▶ [Exercise requirements]: Nothing but the lines below from the one with "- Consumo L/100km: Inserisci il consumo medio del" through the one with "di ogni inserimento." should be output, each exactly as given, and no pictures.

Image comparison data
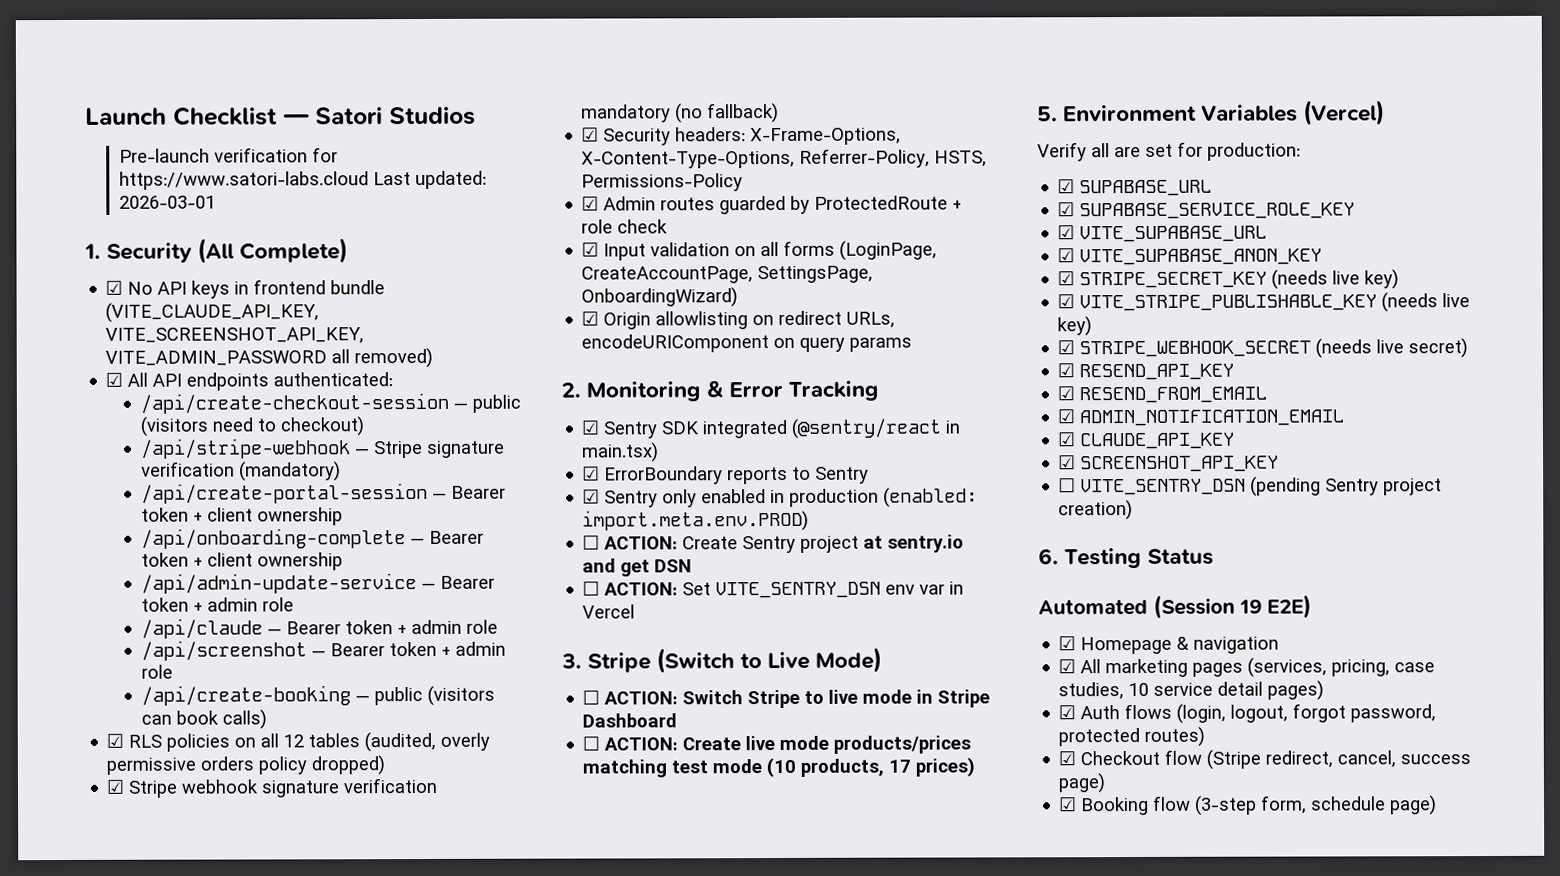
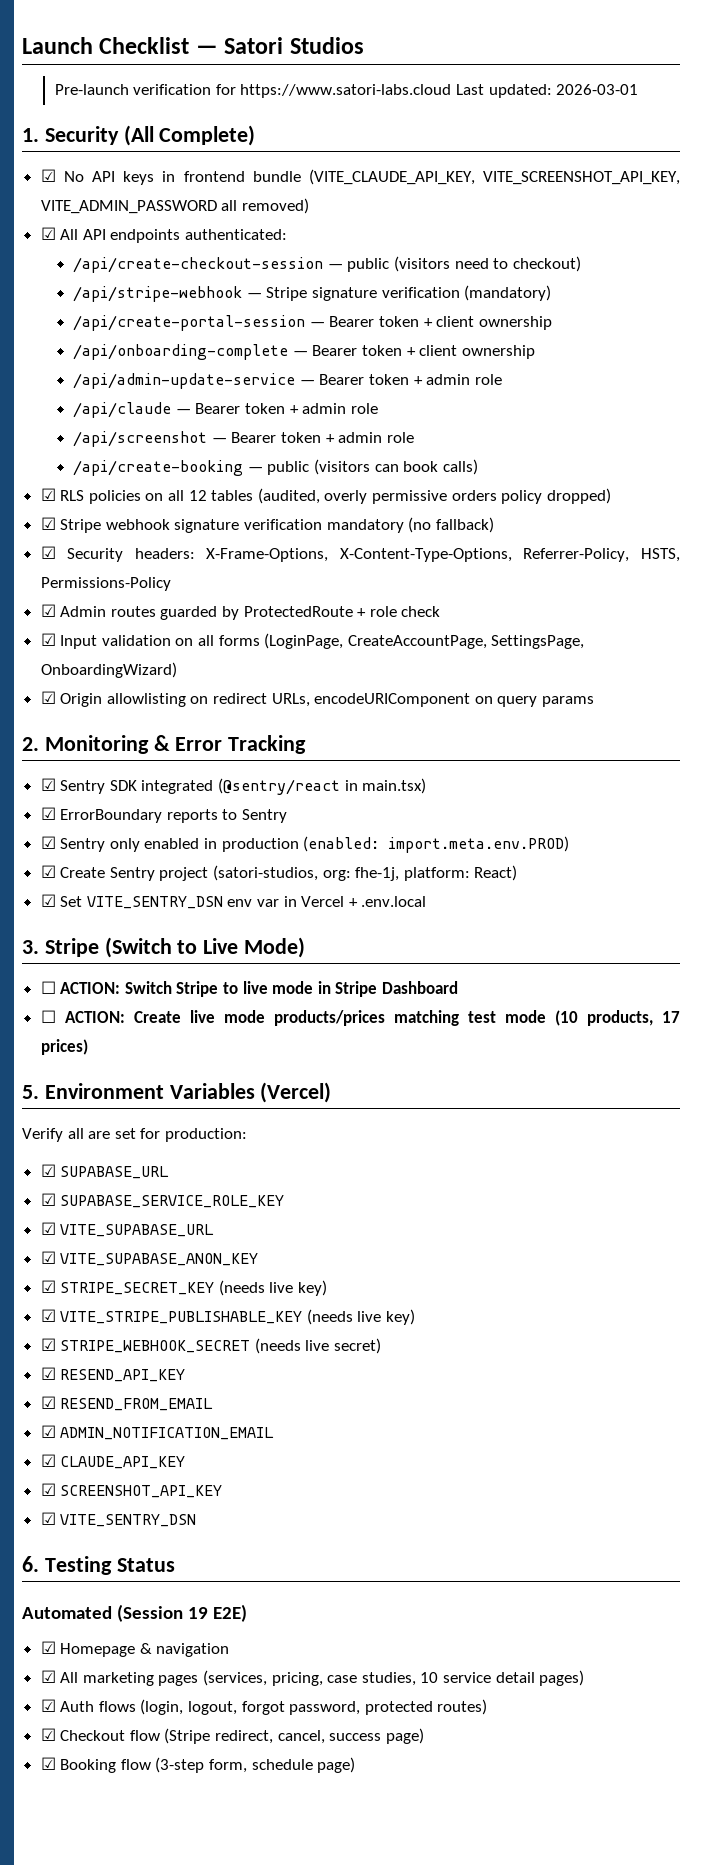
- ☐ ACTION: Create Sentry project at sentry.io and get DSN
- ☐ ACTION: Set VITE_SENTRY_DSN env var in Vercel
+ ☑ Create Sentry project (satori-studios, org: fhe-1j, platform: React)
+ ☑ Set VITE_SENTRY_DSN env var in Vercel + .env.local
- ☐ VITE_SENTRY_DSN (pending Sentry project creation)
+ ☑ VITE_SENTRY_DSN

* * *

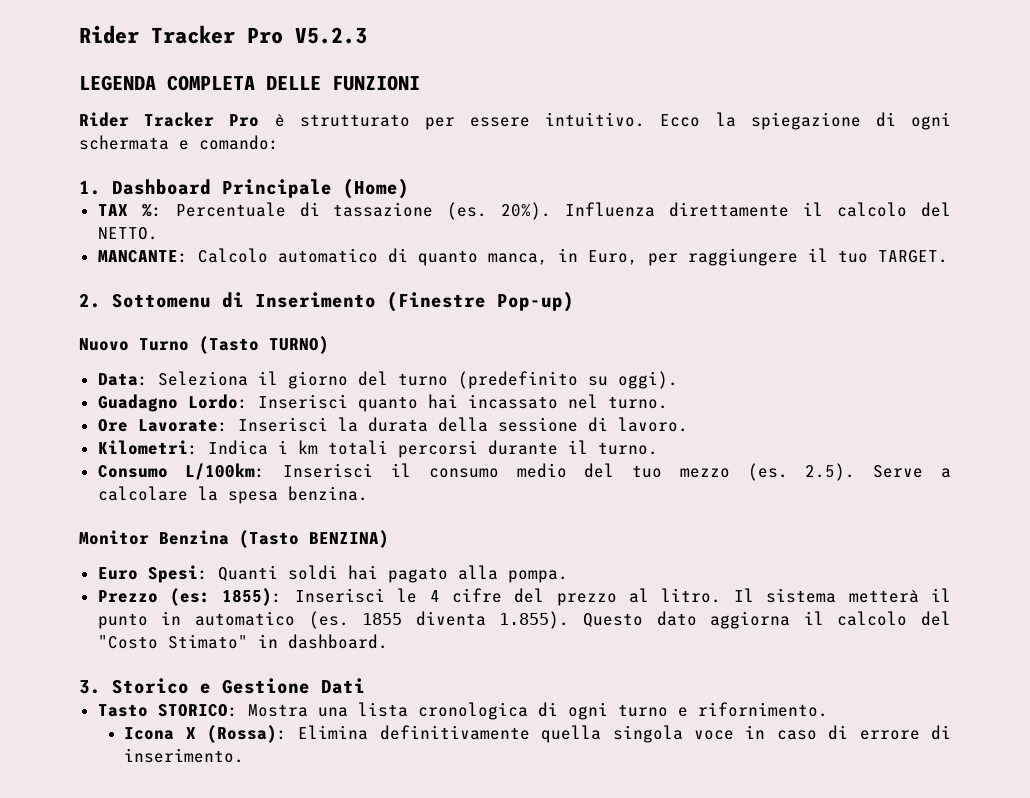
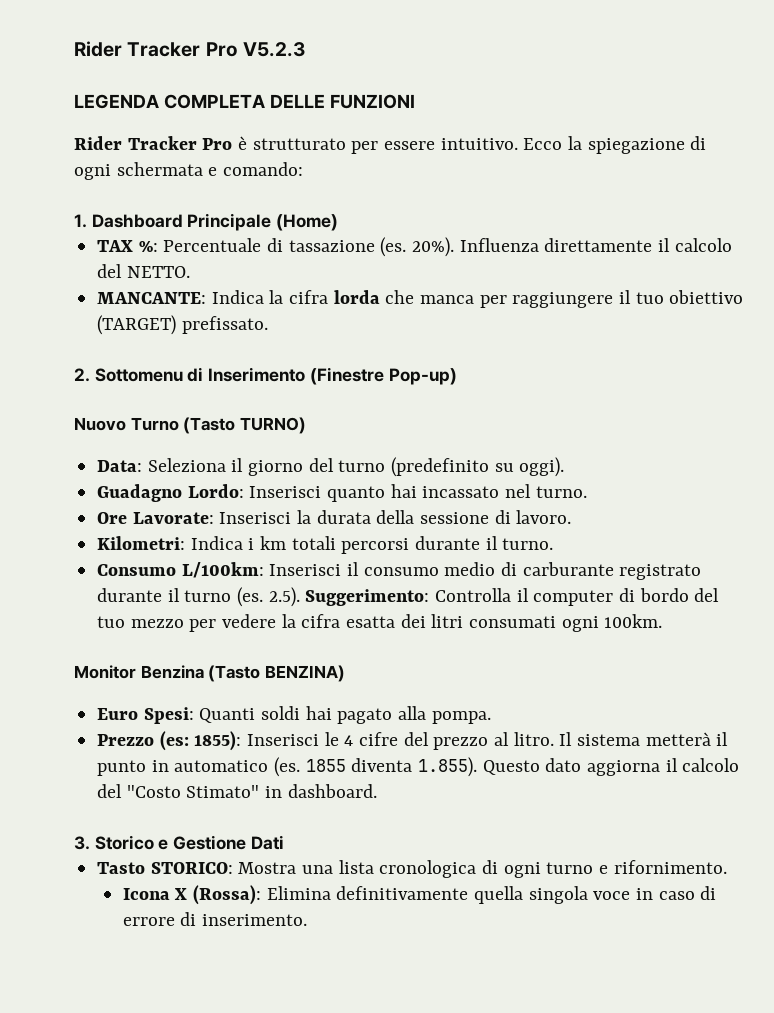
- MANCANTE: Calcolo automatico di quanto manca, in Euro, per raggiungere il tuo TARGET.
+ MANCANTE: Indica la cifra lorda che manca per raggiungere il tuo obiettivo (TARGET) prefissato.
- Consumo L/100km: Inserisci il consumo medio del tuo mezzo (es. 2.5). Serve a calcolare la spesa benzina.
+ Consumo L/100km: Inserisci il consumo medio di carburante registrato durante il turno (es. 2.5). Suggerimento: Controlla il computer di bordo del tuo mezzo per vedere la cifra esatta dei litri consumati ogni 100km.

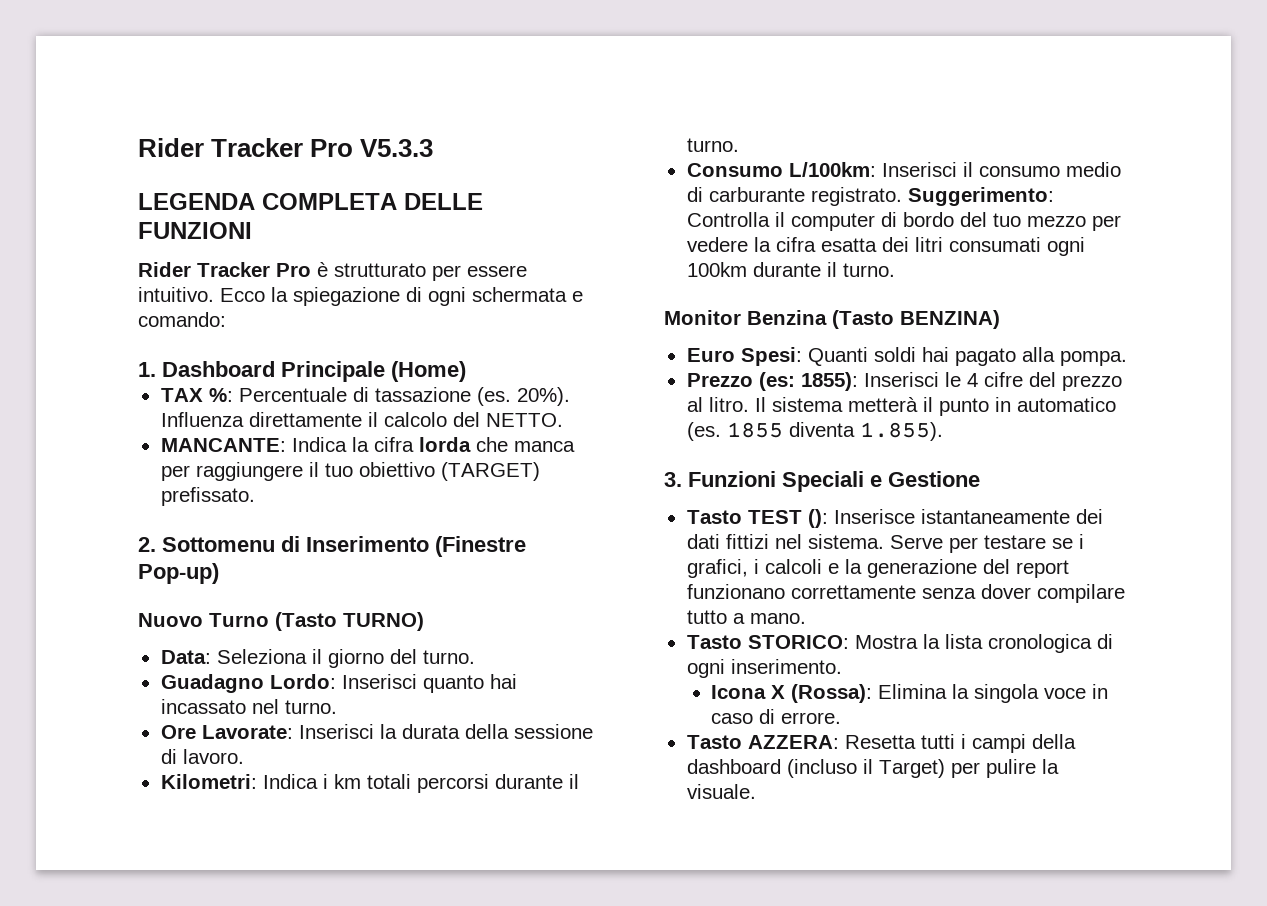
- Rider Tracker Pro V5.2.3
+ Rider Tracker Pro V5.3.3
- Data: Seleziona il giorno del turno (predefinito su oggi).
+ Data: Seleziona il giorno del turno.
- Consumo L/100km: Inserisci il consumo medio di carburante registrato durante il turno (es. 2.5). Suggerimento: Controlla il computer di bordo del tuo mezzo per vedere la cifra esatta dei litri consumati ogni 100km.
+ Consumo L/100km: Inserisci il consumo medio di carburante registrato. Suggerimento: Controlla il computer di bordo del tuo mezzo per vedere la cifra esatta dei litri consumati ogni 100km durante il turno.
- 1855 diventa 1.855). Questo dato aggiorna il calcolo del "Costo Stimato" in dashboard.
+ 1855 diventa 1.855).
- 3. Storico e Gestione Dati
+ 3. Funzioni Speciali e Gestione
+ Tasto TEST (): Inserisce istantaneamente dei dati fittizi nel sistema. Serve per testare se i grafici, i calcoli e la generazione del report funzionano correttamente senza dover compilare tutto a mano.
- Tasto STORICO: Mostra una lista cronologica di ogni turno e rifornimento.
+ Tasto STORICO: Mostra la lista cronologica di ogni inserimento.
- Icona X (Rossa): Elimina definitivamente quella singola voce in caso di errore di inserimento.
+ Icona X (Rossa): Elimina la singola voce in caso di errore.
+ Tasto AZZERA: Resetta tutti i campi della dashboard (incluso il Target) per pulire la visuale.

▶ [Written response]:
- Consumo L/100km: Inserisci il consumo medio del tuo mezzo (es. 2.5). Serve a calcolare la spesa benzina.
+ Consumo L/100km: Inserisci il consumo medio di carburante registrato durante il turno (es. 2.5). Suggerimento: Controlla il computer di bordo del tuo mezzo per vedere la cifra esatta dei litri consumati ogni 100km.

- Rider Tracker Pro V5.2.3
+ Rider Tracker Pro V5.3.3
- Data: Seleziona il giorno del turno (predefinito su oggi).
+ Data: Seleziona il giorno del turno.
- Consumo L/100km: Inserisci il consumo medio di carburante registrato durante il turno (es. 2.5). Suggerimento: Controlla il computer di bordo del tuo mezzo per vedere la cifra esatta dei litri consumati ogni 100km.
+ Consumo L/100km: Inserisci il consumo medio di carburante registrato. Suggerimento: Controlla il computer di bordo del tuo mezzo per vedere la cifra esatta dei litri consumati ogni 100km durante il turno.
- 1855 diventa 1.855). Questo dato aggiorna il calcolo del "Costo Stimato" in dashboard.
+ 1855 diventa 1.855).
- 3. Storico e Gestione Dati
+ 3. Funzioni Speciali e Gestione
+ Tasto TEST (): Inserisce istantaneamente dei dati fittizi nel sistema. Serve per testare se i grafici, i calcoli e la generazione del report funzionano correttamente senza dover compilare tutto a mano.
- Tasto STORICO: Mostra una lista cronologica di ogni turno e rifornimento.
+ Tasto STORICO: Mostra la lista cronologica di ogni inserimento.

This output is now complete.